> [Aim of the exercise]
All lines of the material below that include the string "Elettrificatore" are to be copied.
Segment Start: Provided information
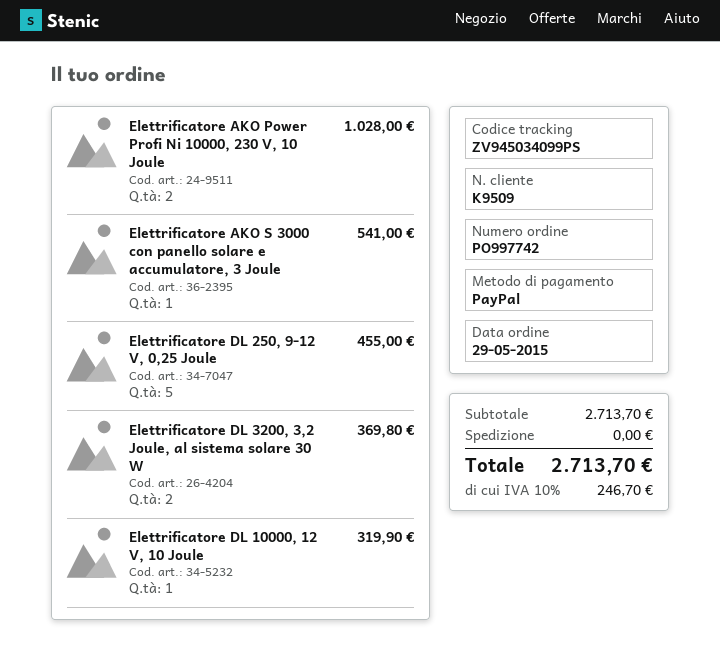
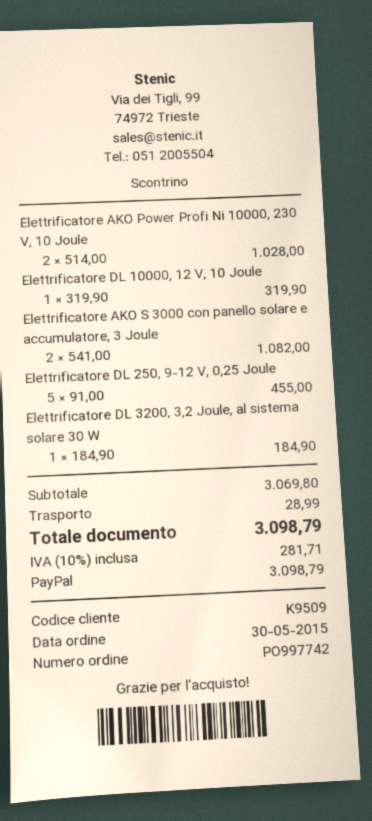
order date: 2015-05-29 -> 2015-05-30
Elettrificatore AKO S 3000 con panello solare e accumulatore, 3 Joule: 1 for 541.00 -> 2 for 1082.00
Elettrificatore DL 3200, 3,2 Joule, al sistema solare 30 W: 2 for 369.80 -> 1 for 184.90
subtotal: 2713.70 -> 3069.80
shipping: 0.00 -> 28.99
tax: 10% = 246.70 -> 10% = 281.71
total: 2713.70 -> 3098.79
Segment End: Provided information
> [Task output]
Elettrificatore AKO S 3000 con panello solare e accumulatore, 3 Joule: 1 for 541.00 -> 2 for 1082.00
Elettrificatore DL 3200, 3,2 Joule, al sistema solare 30 W: 2 for 369.80 -> 1 for 184.90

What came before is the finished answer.